С Путиным я очень мало общался. На концерте Пола Маккартни на Красной площади меня к нему посадили за соседний стол, особенно меня не спрашивая об этом. С Медведевым мы несколько раз встречались, потому что он проявлял инициативу в этом смысле.
— По большому счету, ваша жизнь с тех пор не то чтобы очень изменилась. Вы и тогда жили в своем мире, чуть больше было давление извне, но душой все равно жили в своем глубоководном мире красоты. И сейчас то же самое?
— Сейчас мир несколько расширился. Потому что я вообще занимаюсь массой других вещей еще. Я делаю программу в YouTube, я долгое время снимал фильмы про путешествия, объехал целый мир. Я снимал фильм про подводные миры. Помимо «Машины времени» у меня несколько совершенно разных музыкальных проектов. Еще мы спектакль играем иногда. Еще у меня постоянно идут выставки, я стараюсь находить время для графики, для рисования. Это, вообще говоря, моя профессия. У нас был прекрасный институт, нас там очень хорошо учили. Так что, конечно, сфера раздвинулась очень сильно.
— Вы один живете?
— Я женился недавно.
— А никто не знает об этом.
— Вот и слава богу. Я очень не люблю, когда начинают делать пиар из своей личной жизни.

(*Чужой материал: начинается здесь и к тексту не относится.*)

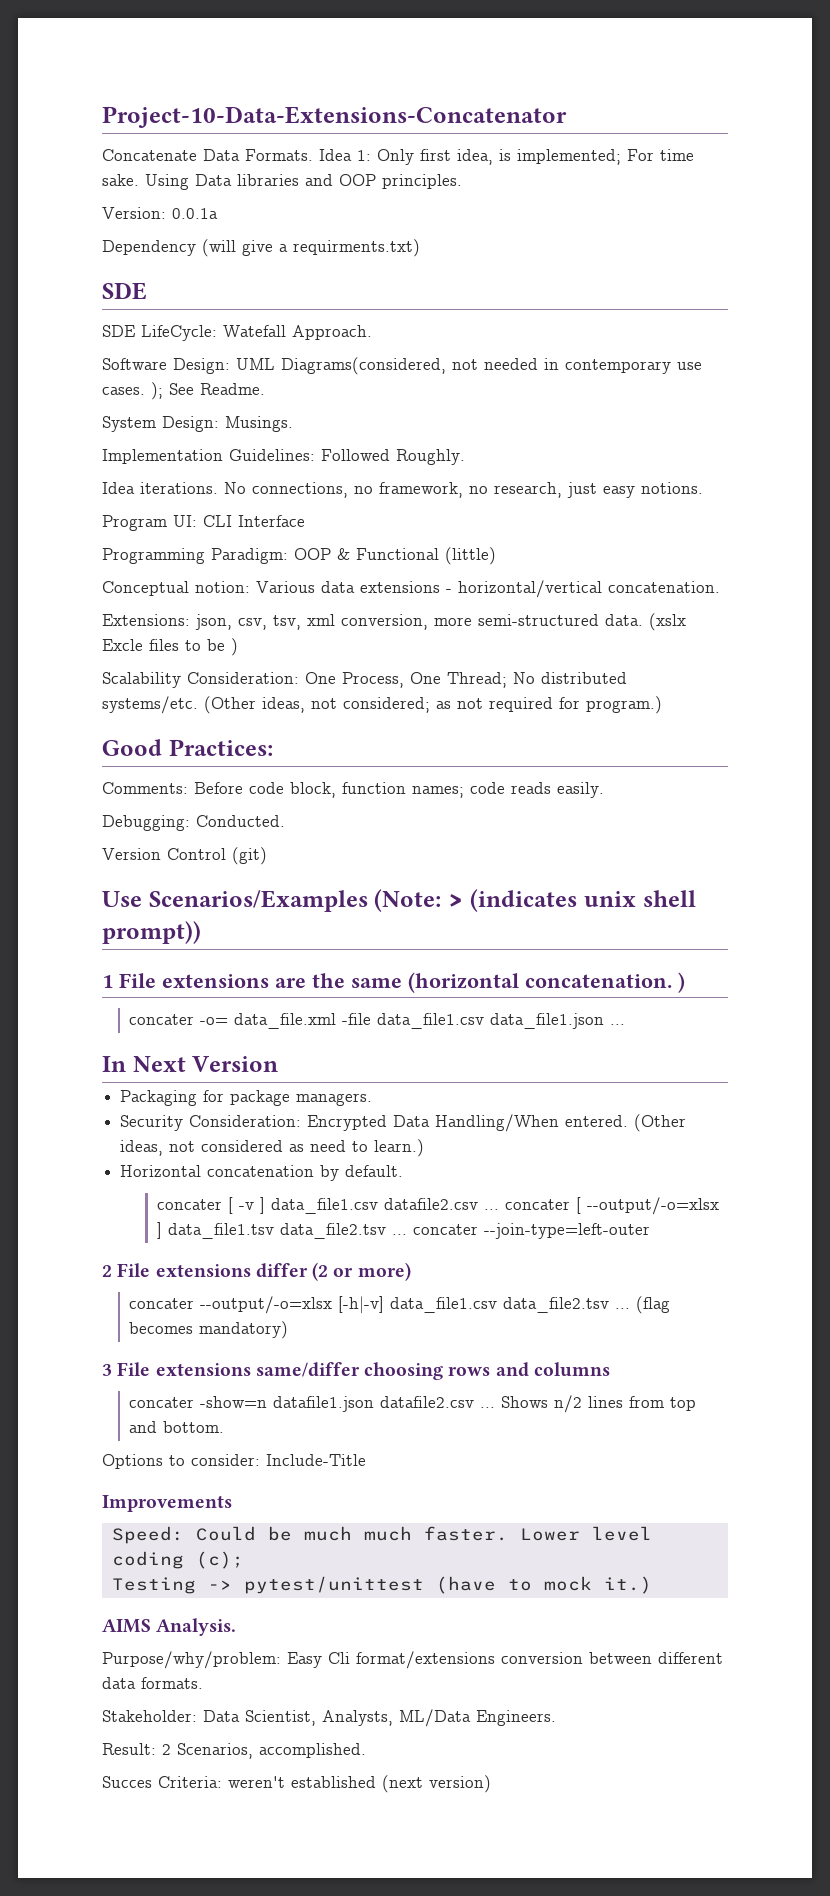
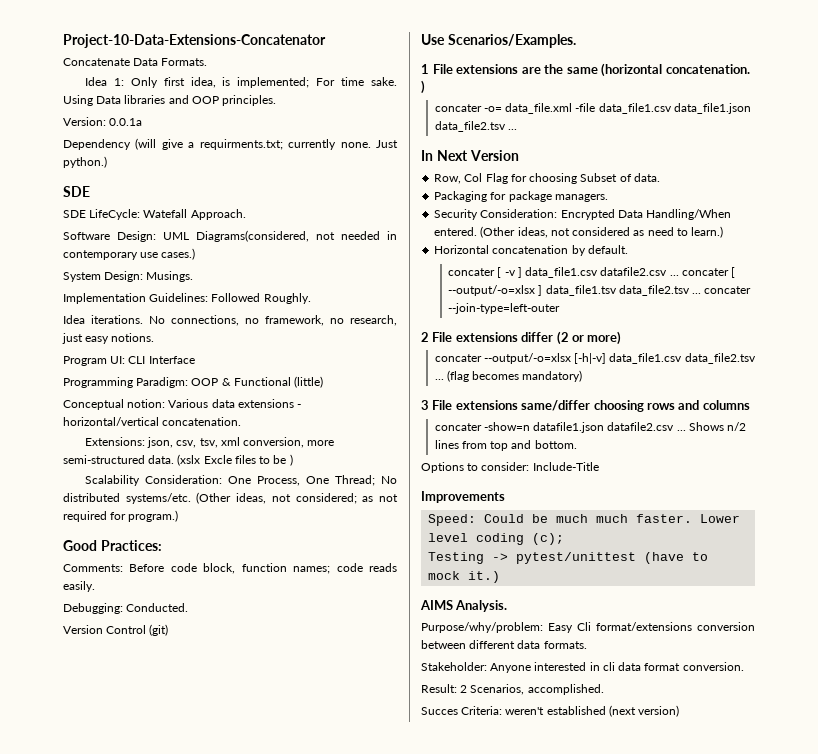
- Concatenate Data Formats. Idea 1: Only first idea, is implemented; For time sake.
+ Concatenate Data Formats.
+ Idea 1: Only first idea, is implemented; For time sake.
- Dependency (will give a requirments.txt)
+ Dependency (will give a requirments.txt; currently none. Just python.)
- Software Design: UML Diagrams(considered, not needed in contemporary use cases. ); See Readme.
+ Software Design: UML Diagrams(considered, not needed in contemporary use cases.)
- Use Scenarios/Examples (Note: > (indicates unix shell prompt))
+ Use Scenarios/Examples.
- concater -o= data_file.xml -file data_file1.csv data_file1.json ...
+ concater -o= data_file.xml -file data_file1.csv data_file1.json data_file2.tsv ...
+ Row, Col Flag for choosing Subset of data.
- Stakeholder: Data Scientist, Analysts, ML/Data Engineers.
+ Stakeholder: Anyone interested in cli data format conversion.

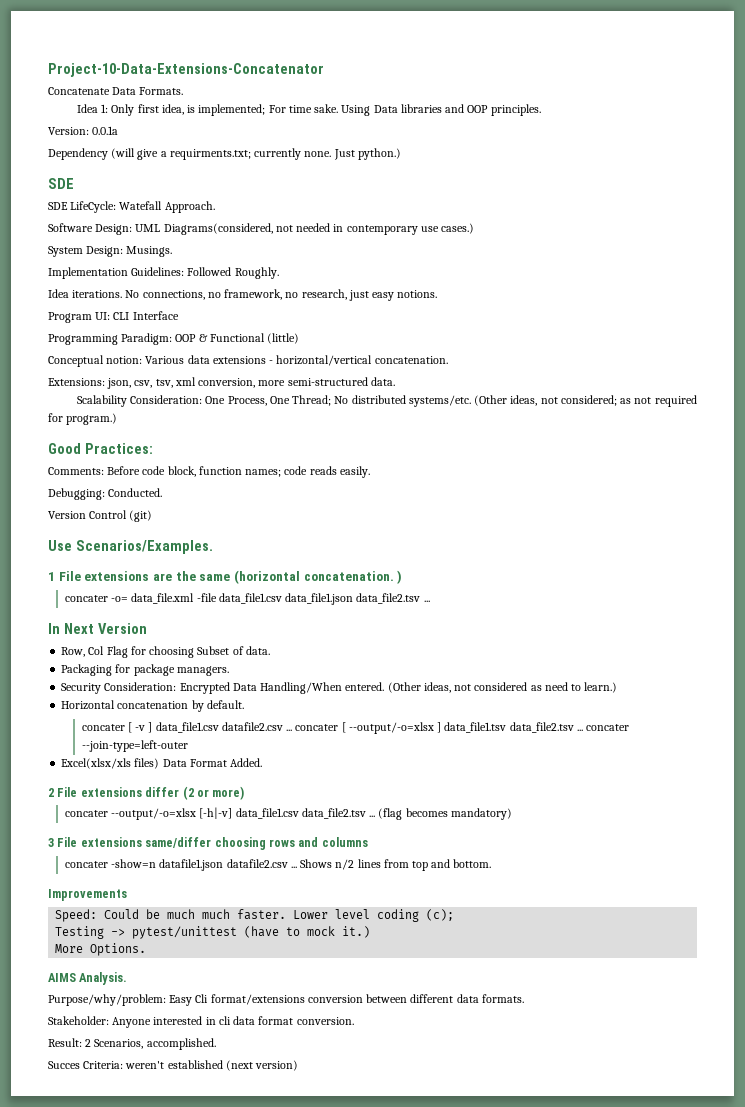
- (xslx Excle files to be )
+ Excel(xlsx/xls files) Data Format Added.
- Options to consider: Include-Title
+ More Options.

— Удивительно счастливая у вас получилась судьба. Из ваших ровесников музыкантов кто-то спился, кто-то сторчался.
— Кто-то заболел и умер. Конечно, счастливая, кто же спорит. Свезло дураку.
— Когда вы ныряете, вам не страшно?
— Мне вообще не страшно.
— У вас не бывало такого, что вы сильно увлекались, пора выныривать, а вы ищете что-то, — и это стремно?
— Бывало всякое. Вообще говоря, разум терять не надо, под водой особенно. Над водой тоже не надо терять разума.